[WORK ORDER] In your copy, include every line of the records exactly and no picture at all.

[AVAILABLE DATA]
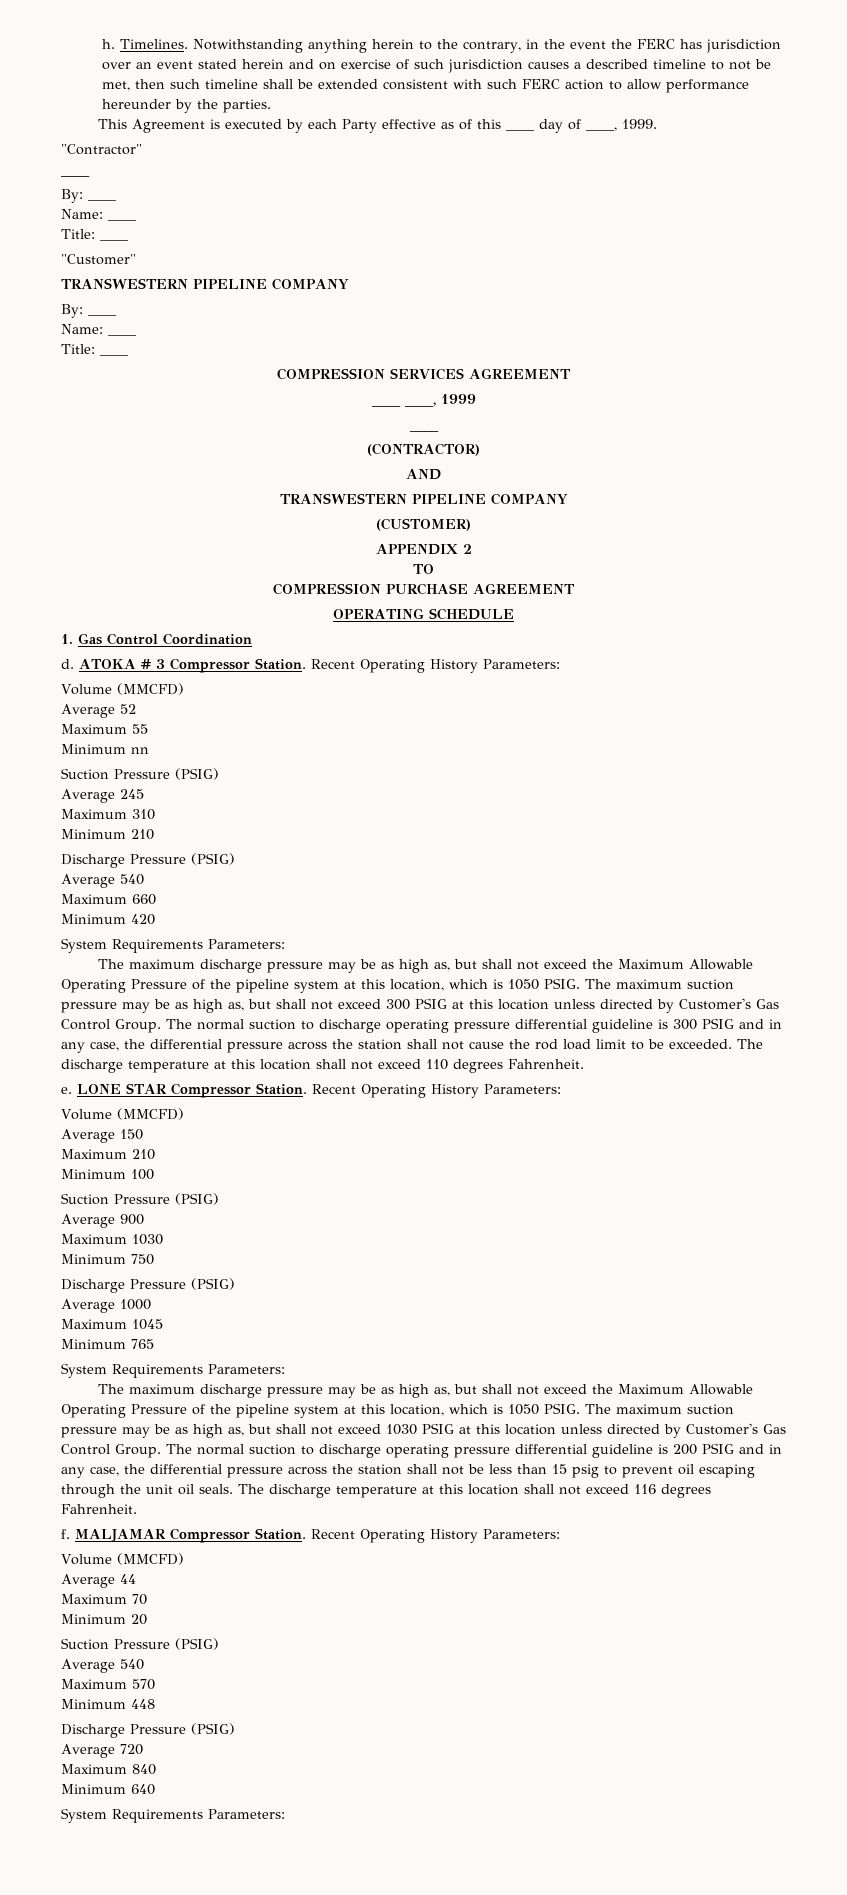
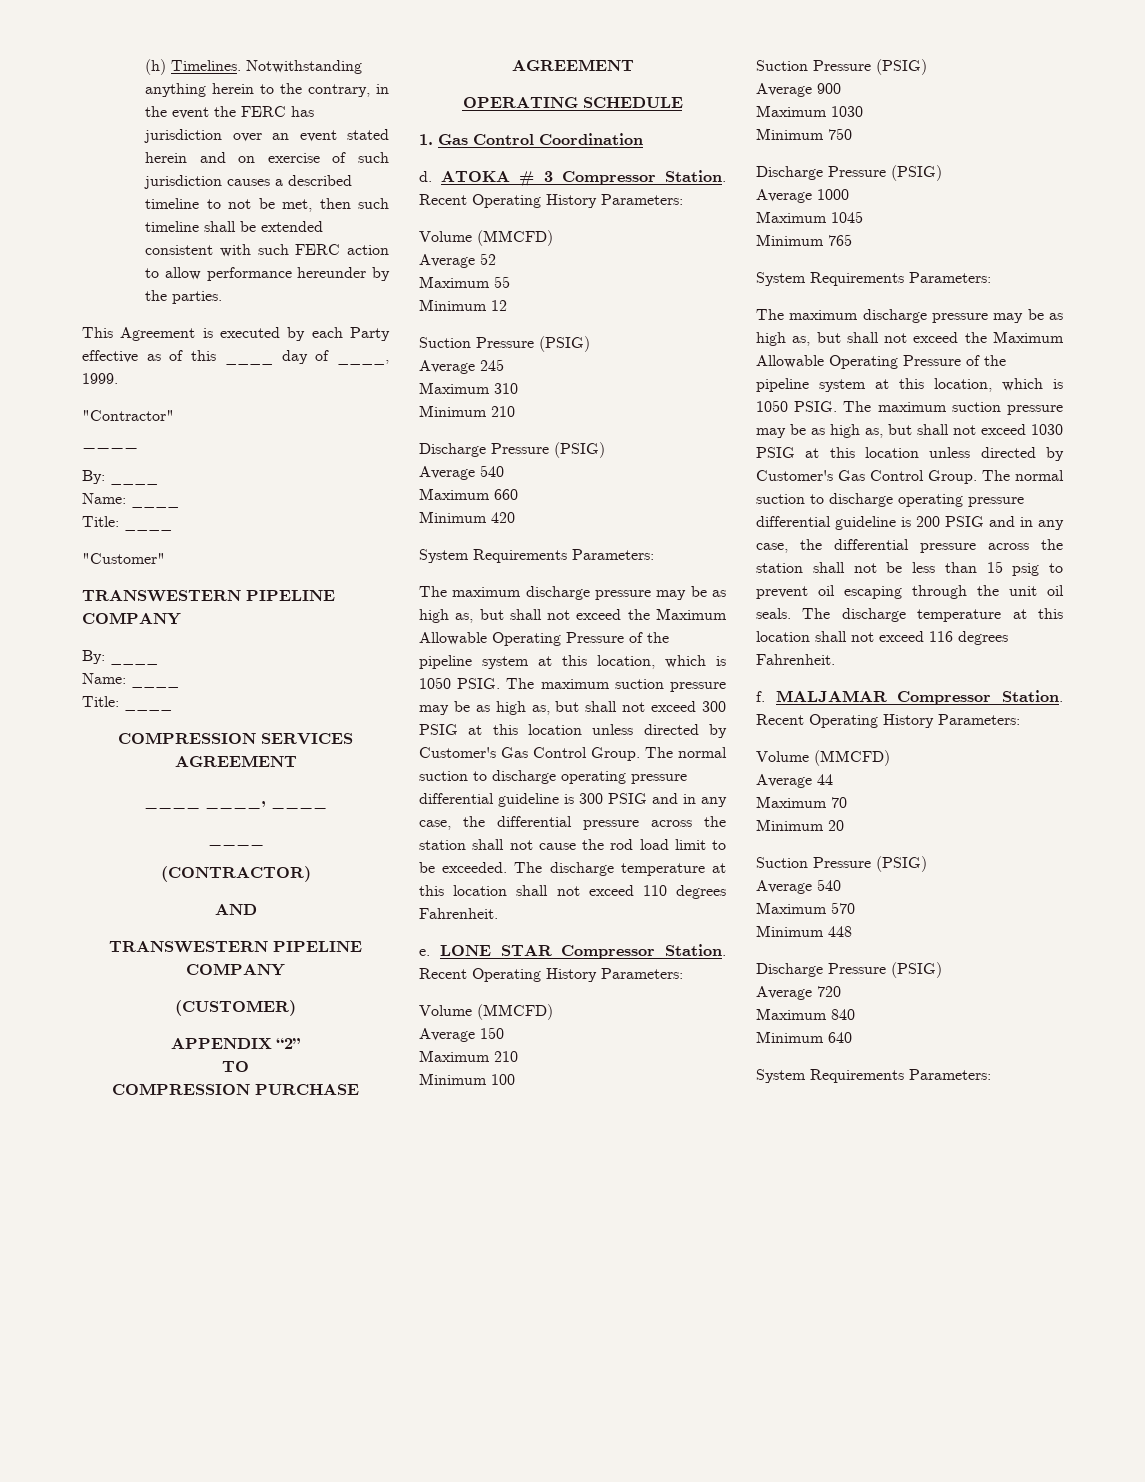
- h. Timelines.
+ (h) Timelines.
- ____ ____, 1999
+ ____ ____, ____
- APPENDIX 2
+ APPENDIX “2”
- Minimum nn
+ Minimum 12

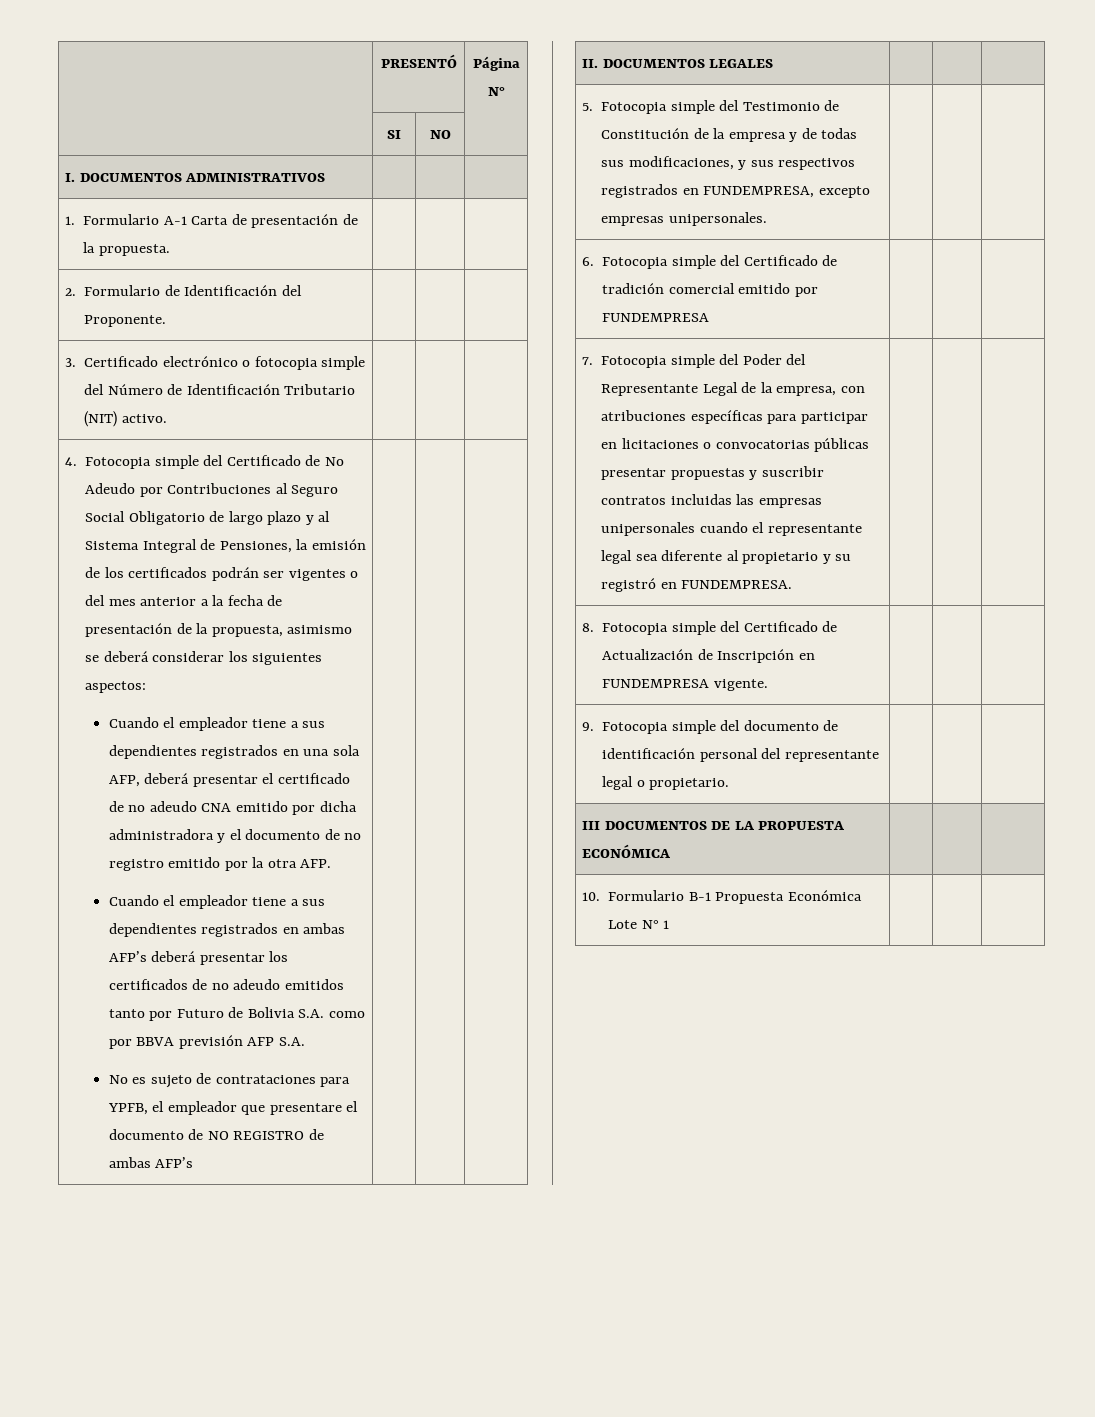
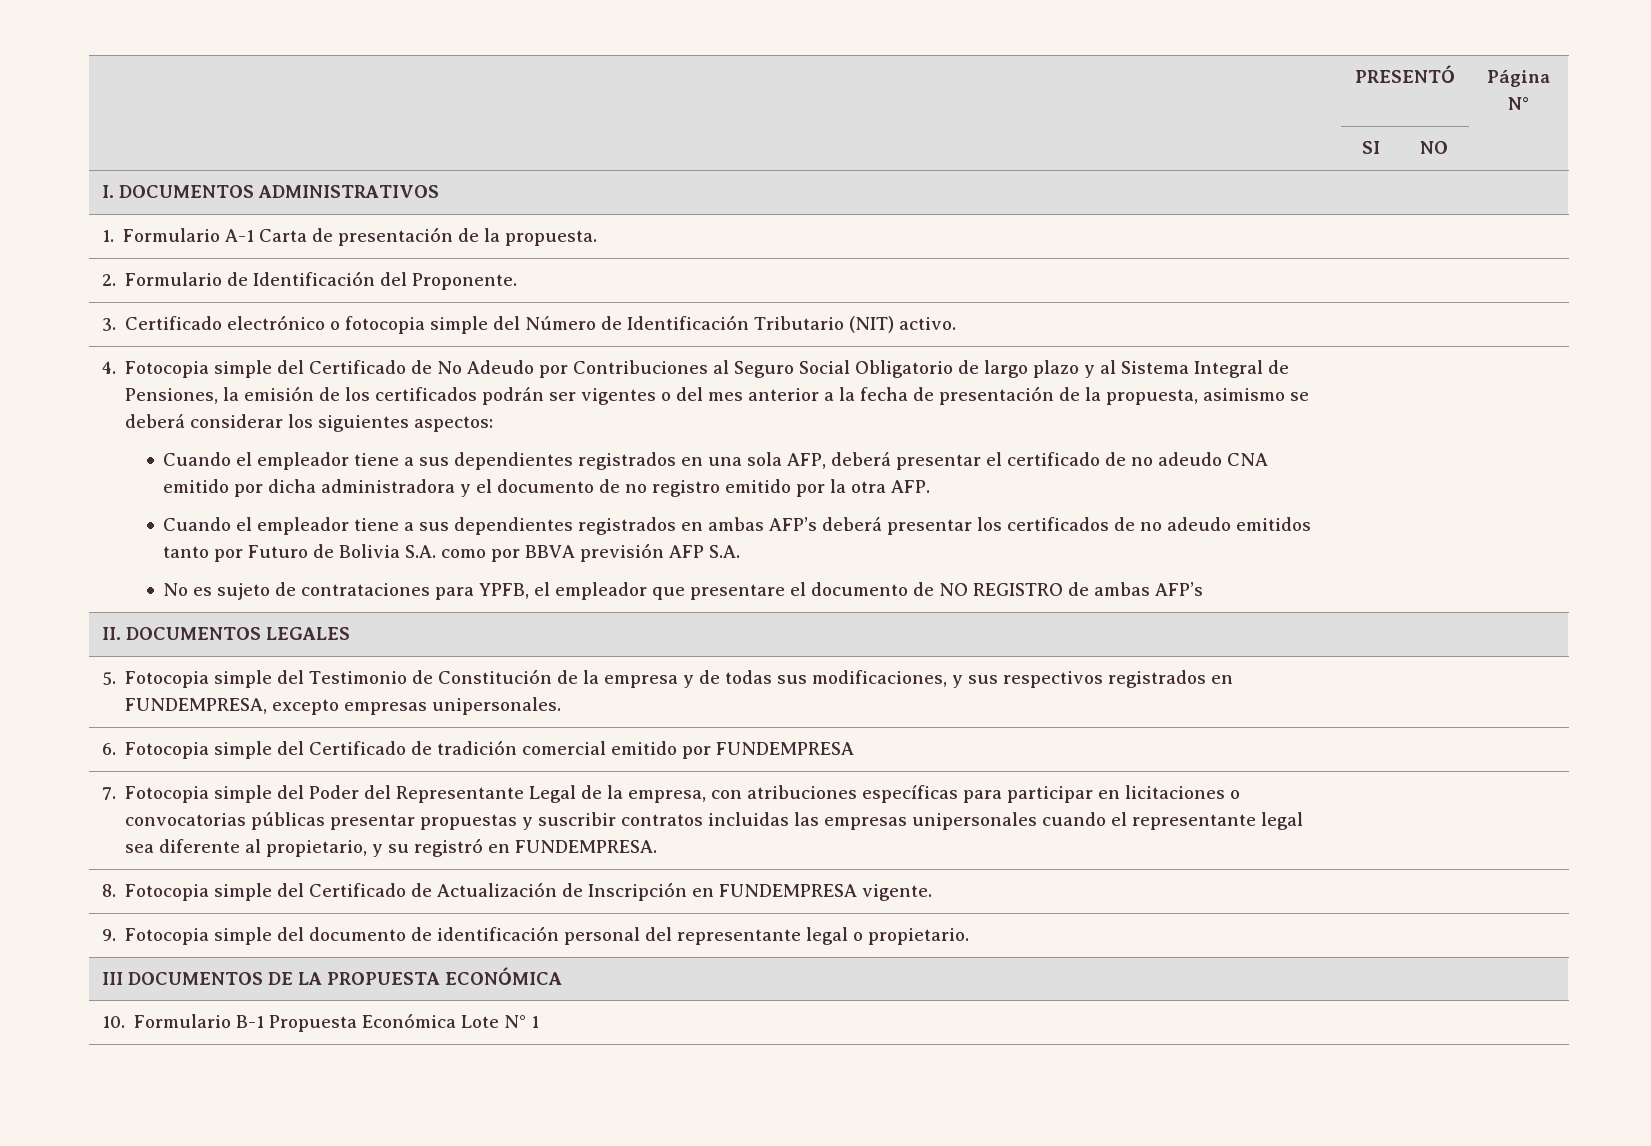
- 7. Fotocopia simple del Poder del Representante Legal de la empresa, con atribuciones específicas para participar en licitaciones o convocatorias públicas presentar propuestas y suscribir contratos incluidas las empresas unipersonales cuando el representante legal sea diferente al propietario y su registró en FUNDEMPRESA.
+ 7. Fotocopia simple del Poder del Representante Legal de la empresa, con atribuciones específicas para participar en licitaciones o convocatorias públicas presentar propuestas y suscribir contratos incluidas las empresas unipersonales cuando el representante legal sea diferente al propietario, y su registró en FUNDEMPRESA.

[FINISHED EXERCISE]
- h. Timelines.
+ (h) Timelines.
- ____ ____, 1999
+ ____ ____, ____
- APPENDIX 2
+ APPENDIX “2”
- Minimum nn
+ Minimum 12

- 7. Fotocopia simple del Poder del Representante Legal de la empresa, con atribuciones específicas para participar en licitaciones o convocatorias públicas presentar propuestas y suscribir contratos incluidas las empresas unipersonales cuando el representante legal sea diferente al propietario y su registró en FUNDEMPRESA.
+ 7. Fotocopia simple del Poder del Representante Legal de la empresa, con atribuciones específicas para participar en licitaciones o convocatorias públicas presentar propuestas y suscribir contratos incluidas las empresas unipersonales cuando el representante legal sea diferente al propietario, y su registró en FUNDEMPRESA.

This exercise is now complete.